Example 1 Catalyst with 1% ruthenium supported on lanthanum hydroxide 3.5
g, 280 ml of water, 7.0 g of sodium hydroxide, 70 mg of zinc oxide, and 140 ml of benzene were charged into an autoclave with an internal volume of 1 having a nickel plating on the inner surface, and 170 with stirring.
A partial hydrogenation reaction of benzene was carried out at ℃ and hydrogen pressure of 50 kg / cm ² G. The reaction solution was withdrawn over time, and the organic phase was analyzed by gas chromatography. The benzene conversion rate was 40%.
It took 27 minutes to obtain the cyclohexene selectivity of 75.0%.

The other product was cyclohexynsan.

After the completion of the reaction, the catalyst was recovered and the iron concentration in the catalyst was measured and found to be 21 ppm (weight).

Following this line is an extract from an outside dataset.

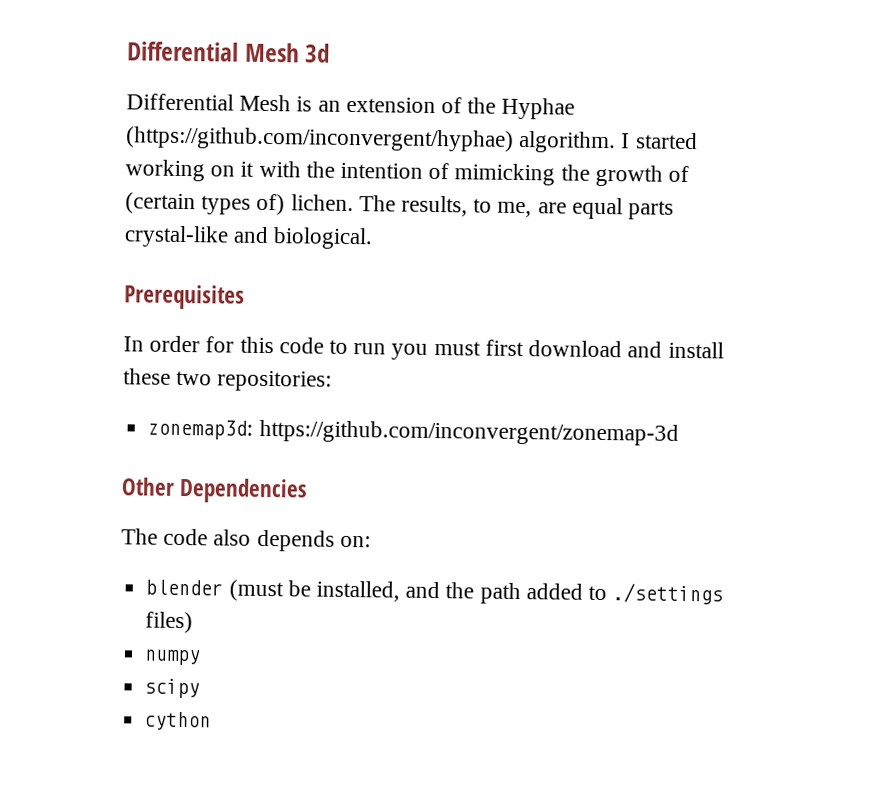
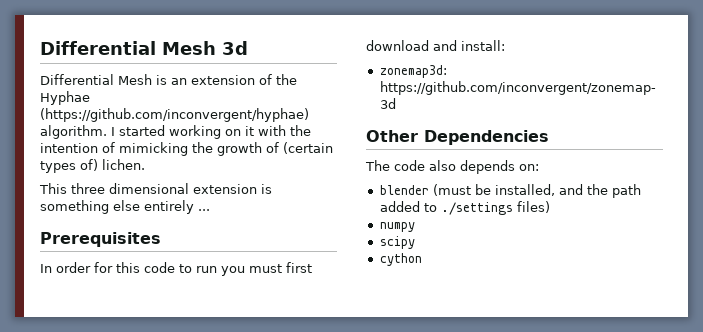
[358,195,675,220] [124,225,374,250] The results, to me, are equal parts crystal-like and biological. -> [39,183,272,194] [40,200,210,214] // This three dimensional extension is something else entirely ...
[667,341,724,359] [123,368,333,392] install these two repositories: -> [461,40,505,51] install:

Example 2 The same catalyst as in Example 1 40 g, water 800 ml, sodium hydroxide 20
g, zinc oxide 400 mg as an auxiliary tank with an oil-water separation tank, and put it in a continuous flow reactor with a nickel plating on the wetted part, and at 150 ° C, hydrogen pressure 50 kg / cm ² G Benzene containing no hydrogen was supplied at 2 / Hr to continuously carry out the partial hydrogenation reaction of benze. Distribution reaction started 10
The conversion rate of benzene after 33 hours is 33% and the selectivity of cyclohexene is 70%. After 100 hours, the conversion rate is 32% and the selectivity is 70%.
%, And after another 500 hours, conversion rate 31%, selectivity 71%,
Cyclohexene was obtained stably with almost no change in conversion or selectivity. Also, the catalyst after 500 hours was taken out and the heat concentration in the catalyst was measured and found to be 42 ppm.

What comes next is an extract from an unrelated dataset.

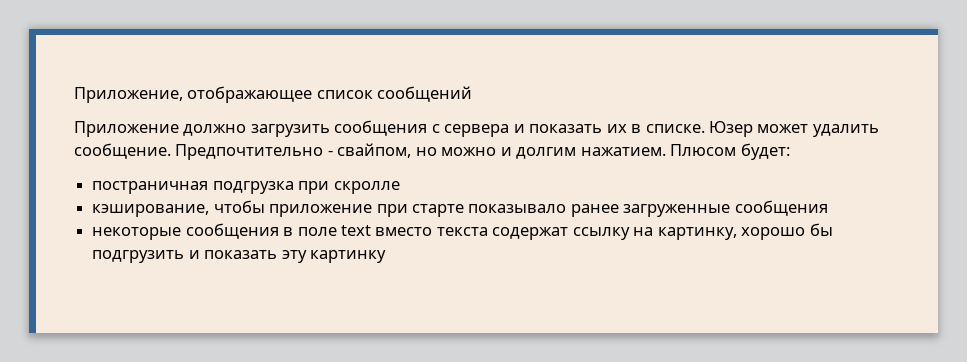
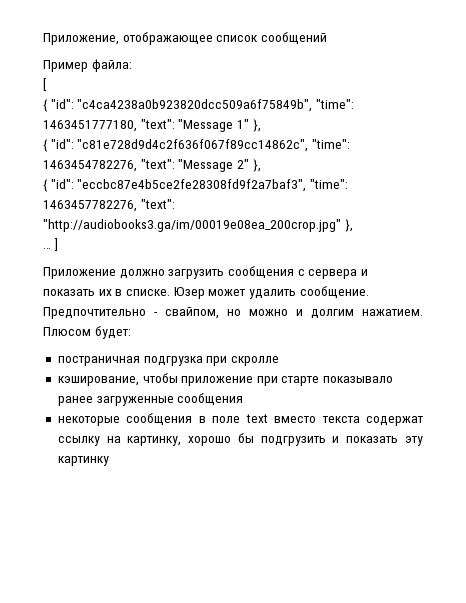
(473, 94) none -> [43,59,132,72] [43,78,47,91] [43,99,354,112] [43,119,261,132] [43,139,350,152] [43,159,261,172] [43,179,348,192] [43,199,175,212] [43,219,353,232] [43,238,58,251] // Пример файла: // [ // { "id": "c4ca4238a0b923820dcc509a6f75849b", "time": 1463451777180, "text": "Message 1" }, // { "id": "c81e728d9d4c2f636f067f89cc14862c", "time": 1463454782276, "text": "Message 2" }, // { "id": "eccbc87e4b5ce2fe28308fd9f2a7baf3", "time": 1463457782276, "text": "http://audiobooks3.ga/im/00019e08ea_200crop.jpg" }, // … ]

Comparative Example 1 Assuming that iron was mixed in from the raw material, Example 1 was repeated except that an aqueous solution of ferrous sulfate was constantly added to the reaction system so that the iron amount was 1 mg / Hr. The same operation was performed. Table 1 shows the transition reaction time, conversion rate, selectivity and transition of iron concentration in the catalyst.

Comparative Example 2 The same operation as in Example 2 was performed, except that the liquid contacting part made of SUS316 was used as the continuous flow reactor. Table 2 shows transitions of the flow reaction time, conversion rate, selectivity and iron concentration in the catalyst.

Example 3 Except that 160 mg of sodium chromate was added as a passivating agent to the reaction system and 100 mg was added additionally every 200 hours thereafter.
The same operation as in Comparative Example 2 was performed. The results are shown in Table 3.

Claims (1)

[Claims] 1. When a monocyclic aromatic hydrocarbon is partially hydrogenated with hydrogen in a liquid phase in the coexistence of a ruthenium catalyst and water and a zinc compound, nickel, zirconium and tantalum are mainly used as materials for the liquid contact portion of the reactor. 2% by weight of iron relative to the ruthenium catalyst is added to the ruthenium catalyst by adding an anti-corrosion agent that acts as a passivating agent to the reaction system using an alloy with iron as a component or austenitic stainless steel. A method for preventing catalyst deterioration, which is characterized in that the reaction is performed in a reaction atmosphere that does not accumulate the above.